Product build

FrameIQ
It audited your whole account for strategy

Solo build Python GPT-4.1-mini Gemma 27B Whisper 2024

I built FrameIQ solo and shipped it to a public beta. Point it at a creator's account and it audits the whole channel: it watches every video frame by frame, finds the patterns that repeat across them, and hands back a strategy built around how that one platform rewards content. Drop in a single video and you get the second-by-second read, where the hook landed and where attention broke. A single video tells you one thing missed. A whole account tells you the pattern you keep repeating, and what to change.

The FrameIQ.report landing page: Our AI Watches Videos, You Get Strategy, with a channel picker for Shorts, TikTok, and Reels, a free-audit CTA, and a FrameIQ Video Report mockup stamped Actionable
The landing page at frameiq.report, public beta.

The problem

Short-form creators fly blind. You post, the platform tells you a video underperformed, and stops there. Did the hook miss? Did the energy sag at second nine? Was the framing wrong for the format? Built-in analytics report what happened and never why, and they never zoom out to the channel. So you cannot see the thing that actually decides your account: the pattern you repeat across every post.

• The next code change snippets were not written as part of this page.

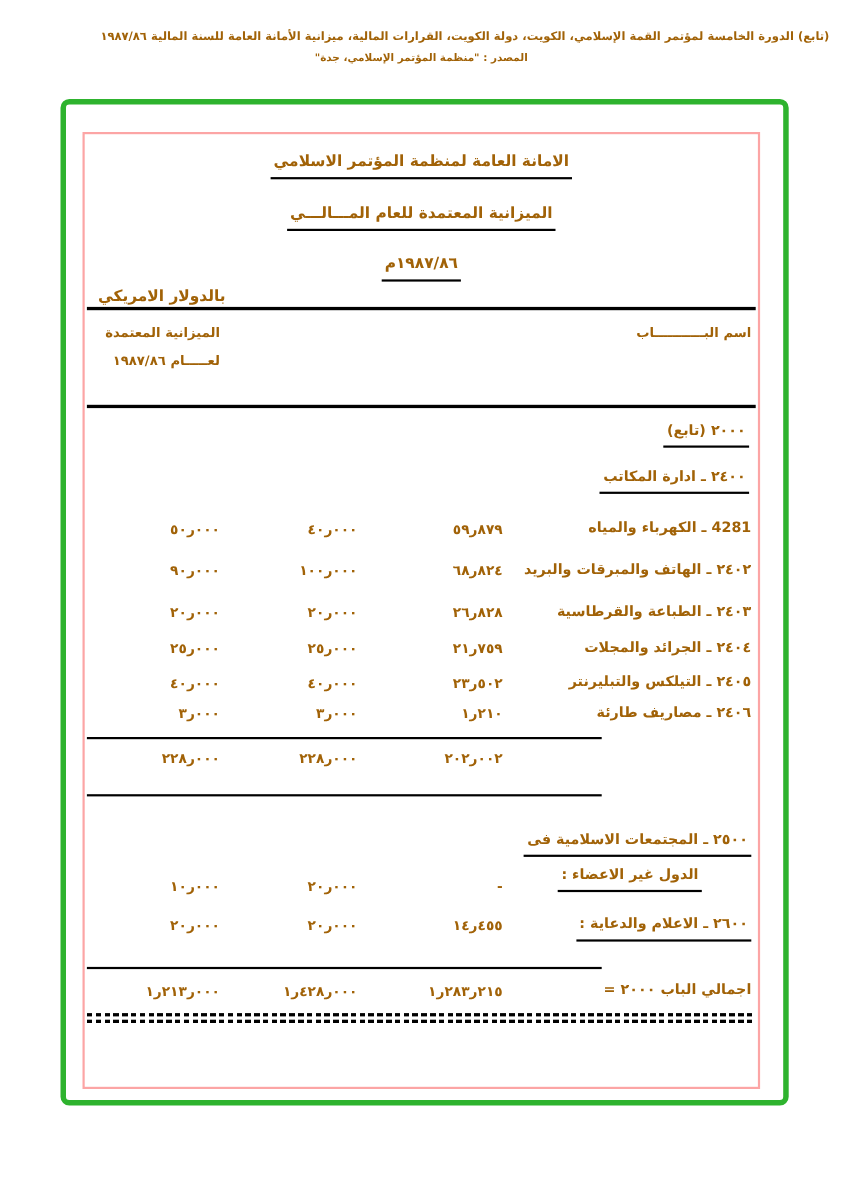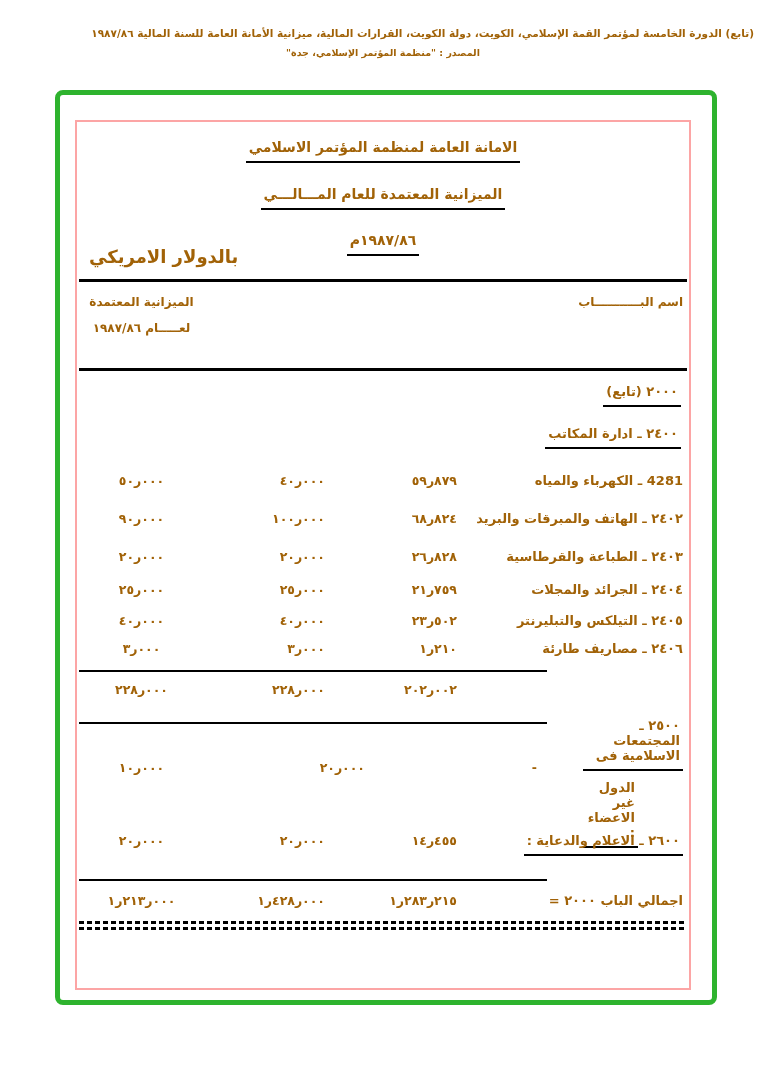--- a/index.html
+++ b/index.html
@@ -11,21 +11,21 @@
   .tn2{font-size:9.5px;text-align:center;margin-top:8px;}
   
   .green-box{position:absolute;left:55px;top:90px;width:652px;height:905px;
              border:5px solid #2eb32e;border-radius:8px;background:#fff;}
   .inner-box{position:absolute;left:15px;top:13px;width:612px;height:866px;
              border:2px solid #fca5a5;direction:rtl;margin-top:12px;}
   
   .title{position:absolute;left:0;right:0;text-align:center;font-size:14px;}
   .t1{top:17px;} .t2{top:64px;} .t3{top:110px;}
   .u{display:inline-block;border-bottom:2px solid #000;padding:0 3px 6px 3px;}
-  .currency{position:absolute;top:124px;left:12px;font-size:18px;direction:rtl;}
+  .currency{position:absolute;top:140px;left:12px;font-size:14px;direction:rtl;}
   
   .hr{position:absolute;background:#000;}
   .hr-top{top:157px;left:2px;right:2px;height:3px;}
   .hr-hdr{top:246px;left:2px;right:2px;height:3px;}
   .hr-sub1{top:548px;left:2px;width:468px;height:2px;}
   .hr-sub2{top:600px;left:2px;width:468px;height:2px;}
   .hr-tot{top:757px;left:2px;width:468px;height:2px;}
   .ddash{position:absolute;top:799px;left:2px;right:2px;height:10px;}
   .ddash .dl{height:3px;background:repeating-linear-gradient(90deg,#000 0 5px,transparent 5px 8px);margin-bottom:3px;}
   
@@ -34,27 +34,27 @@
   .h-code{width:74px;text-align:center;}
   .h-name{flex:1;text-align:right;}
   .h-col{text-align:center;}
   
   .row{position:absolute;left:0;right:0;display:flex;direction:rtl;padding:0 6px;
        font-size:12.5px;align-items:flex-start;}
   .c-name{flex:1;text-align:right;font-size:13px;}
   .cell{box-sizing:border-box;}
   .c-exp{width:118px;text-align:right;padding-left:0;padding-right:6px;}
   .c-app{width:132px;text-align:right;padding-right:20px;}
-  .c-adp{width:130px;text-align:center;padding-right:13px;}
+  .c-adp{width:130px;text-align:right;padding-right:13px;}
   .num{direction:ltr;unicode-bidi:bidi-override;}
   .r0{top:351px;} .r1{top:389px;} .r2{top:427px;} .r3{top:460px;} .r4{top:491px;} .r5{top:519px;}
   .sec{position:absolute;right:8px;font-size:13px;direction:rtl;}
   .sec2000{top:262px;} .sec2400{top:304px;}
   .subtotal{top:560px;}
-  .row2500{top:596px;gap:40px;}
+  .row2500{top:634px;}
   .row2500 .c-exp,.row2500 .c-app,.row2500 .c-adp{padding-top:42px;}
   .l2-indent{display:block;margin-top:9px;padding-left:0;padding-right:45px;}
   .row2600{top:711px;}
   .rowtotal{top:771px;}
   .rowtotal .c-name{font-size:13px;}
 </style>
 </head>
 <body>
 
 <div class="page">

The people who win at this have built that instinct over thousands of videos. Everyone else is guessing, and the guess is expensive. FrameIQ puts the read into a tool you can point at a whole account.

The build

FrameIQ runs on a video engine I built and open-sourced. The obvious way to read a video with AI is to send every frame to a vision model. It works, and it is ruinously expensive. So the engine does not do that. It samples a frame every couple of seconds, throws out the near-duplicates, and tiles the survivors into contact sheets, a grid of stills laid out the way a film editor reads a roll. One API call then reads eight frames instead of one. That single move cut the cost of reading a video by about eighty percent, from eight cents to under a penny, which is the whole difference between a tool you can give away free and one you cannot.

On those sheets the vision models, GPT-4.1-mini and Gemma 27B, read what is on screen: the hook, the pacing, the on-screen text, the framing, the energy, the second attention is about to break. Whisper handles the audio, so the read covers what a viewer both sees and hears.

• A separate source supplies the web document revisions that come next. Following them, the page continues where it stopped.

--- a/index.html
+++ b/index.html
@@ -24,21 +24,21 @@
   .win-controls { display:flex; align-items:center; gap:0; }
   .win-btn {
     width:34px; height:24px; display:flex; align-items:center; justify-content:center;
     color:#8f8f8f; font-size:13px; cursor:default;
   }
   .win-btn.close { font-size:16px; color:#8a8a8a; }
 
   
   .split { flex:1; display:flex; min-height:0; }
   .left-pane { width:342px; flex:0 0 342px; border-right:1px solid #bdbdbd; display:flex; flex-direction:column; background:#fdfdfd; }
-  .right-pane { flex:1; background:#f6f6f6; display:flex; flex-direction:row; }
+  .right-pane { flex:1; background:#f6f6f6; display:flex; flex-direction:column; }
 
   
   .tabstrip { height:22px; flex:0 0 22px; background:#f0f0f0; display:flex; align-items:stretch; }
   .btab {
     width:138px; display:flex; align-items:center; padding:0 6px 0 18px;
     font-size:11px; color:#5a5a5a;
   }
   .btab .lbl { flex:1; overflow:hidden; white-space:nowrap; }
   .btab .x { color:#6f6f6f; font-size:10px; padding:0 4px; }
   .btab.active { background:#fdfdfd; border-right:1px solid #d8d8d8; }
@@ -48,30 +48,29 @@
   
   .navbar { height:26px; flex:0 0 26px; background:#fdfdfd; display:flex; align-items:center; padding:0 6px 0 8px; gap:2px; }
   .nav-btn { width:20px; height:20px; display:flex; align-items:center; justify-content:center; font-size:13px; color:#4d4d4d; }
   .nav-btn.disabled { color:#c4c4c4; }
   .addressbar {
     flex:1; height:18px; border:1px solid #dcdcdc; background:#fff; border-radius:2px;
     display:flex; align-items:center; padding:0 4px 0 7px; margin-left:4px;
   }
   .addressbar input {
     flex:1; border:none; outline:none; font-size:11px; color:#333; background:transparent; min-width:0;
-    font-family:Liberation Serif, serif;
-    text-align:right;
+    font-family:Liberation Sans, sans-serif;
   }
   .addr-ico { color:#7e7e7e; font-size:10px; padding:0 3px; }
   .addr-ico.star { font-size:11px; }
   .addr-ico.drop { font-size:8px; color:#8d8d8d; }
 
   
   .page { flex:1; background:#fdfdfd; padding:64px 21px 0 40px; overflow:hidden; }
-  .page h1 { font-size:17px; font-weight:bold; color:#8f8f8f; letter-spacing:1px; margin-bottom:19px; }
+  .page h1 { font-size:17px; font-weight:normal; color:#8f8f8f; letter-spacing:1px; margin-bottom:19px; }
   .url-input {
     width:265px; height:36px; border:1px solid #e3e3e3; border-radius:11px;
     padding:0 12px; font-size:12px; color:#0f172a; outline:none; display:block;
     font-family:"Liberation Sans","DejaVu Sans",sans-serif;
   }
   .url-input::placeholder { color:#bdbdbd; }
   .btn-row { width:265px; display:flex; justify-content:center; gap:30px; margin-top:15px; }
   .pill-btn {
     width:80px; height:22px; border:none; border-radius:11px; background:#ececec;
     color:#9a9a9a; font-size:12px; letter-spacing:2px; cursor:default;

Then it does the part the platform never will: it looks across the whole account. The hooks that land for this creator, the second the energy reliably dies, the format that keeps getting rewarded here. The output is a strategy for the channel, graded against the platform you picked, Shorts or TikTok or Reels, because what wins on one is wrong on another. It comes back within a day.

The outcome

Instead of a per-video autopsy, a creator gets a read on the whole account: the patterns costing them attention across every post, and a strategy for the platform they are actually on. Running the models was the easy part. The hard part was turning a wall of frame-by-frame observations, across an entire account, into a strategy short enough to act on and honest enough to trust.